Dans la nuit du jeudi 6 au vendredi 7 août, deux hommes ont été agressés à Perpignan. Le couple marié dînait avec une amie rue des Fabriqués Couvertes, où un DJ faisait un set et ont ensuite rejoint les personnes qui dansaient. Un groupe était présent dans le cadre d’un dîner d’entreprise. L’un d’entre eux s’est approché d’un des deux hommes et lui a violemment saisi l’entrejambe, avant que son mari ne s’interpose.
L’agresseur a alors attrapé le couple par la nuque et a fait s’entrechoquer les deux têtes. « Ils ont été sonnés et très choqués, l’un des deux a failli s’évanouir », explique à Komitid Jean-Loup Thévenot, le président de l’association LGBT66. Les vigiles et les témoins présent·es se sont interposé·es. Les deux hommes sont allés à l’hôpital de Perpignan, où une ITT de deux jours a été conclue par les médecins.
Le couple a contacté LGBT66 le lendemain pour obtenir de l’aide. Jean-Loup Thévenot nous précise que les collègues de l’agresseur qui étaient présents ce soir-là leur ont donné son identité et l’adresse de l’entreprise où il travaille leur est connue.
Le président ajoute que personne au sein de l’entreprise n’a réagi, ce qui a motivé le couple à porter plainte.
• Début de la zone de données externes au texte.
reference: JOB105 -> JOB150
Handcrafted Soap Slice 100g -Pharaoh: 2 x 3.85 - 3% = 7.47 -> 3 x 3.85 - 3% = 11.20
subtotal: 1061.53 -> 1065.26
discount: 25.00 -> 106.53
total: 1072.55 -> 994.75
Le dossier a été confié à Me Rouillard, avocat au Barreau des Pyrénées-Orientales et la plainte a été transférée au préfet ainsi qu’au procureur de la République.
Pour le moment, les policiers n’ont enregistré qu’une plainte d’agression à caractère sexuel, car seul le procureur de la République peut donner le caractère aggravant de l’homophobie. Le président de LGBT66 insiste pour que le caractère homophobe de l’agression soit retenu : « C’est évident. L’agression a été conduite sur deux garçons en même temps. Frapper un couple d’hommes pour qu’ils finissent l’hôpital c’est homophobe ».
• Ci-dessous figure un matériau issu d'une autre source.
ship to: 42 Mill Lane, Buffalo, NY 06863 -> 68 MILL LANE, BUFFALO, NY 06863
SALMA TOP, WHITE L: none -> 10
Plus généralement, Jean-Loup Thévenot déplore le manque de suivi à la suite des trop nombreuses plaintes : « On a plus d’une plainte par mois, ce qui nous semble beaucoup. Les plaignants sont victimes et en plus n’ont pas de nouvelles. Même lorsqu’on a un agresseur identifié, il ne se passe rien. On aimerait comprendre pourquoi ». « On veut que les gens portent plainte. Cependant, si on n’agit pas avec les instances localement, on n’avancera à rien. Il faut taper pour que ça bouge », soupire-t-il.
L’association va bientôt lancer une ligne d’écoute, qui a vocation d’offrir un support aux plaignants. « Il faut absolument les aider. Dans le cas de l’affaire de Perpignan, la victime qui a le moins été agressée culpabilisé beaucoup », assure Jean-Loup Thévenot à Komitid. « Il faut que la peur change de camp. Il y en a marre du “ pédé caché ” ou du “ pédé qui s’excuse ”. On a le droit de rire comme tout le monde sans avoir peur de se faire agresser ».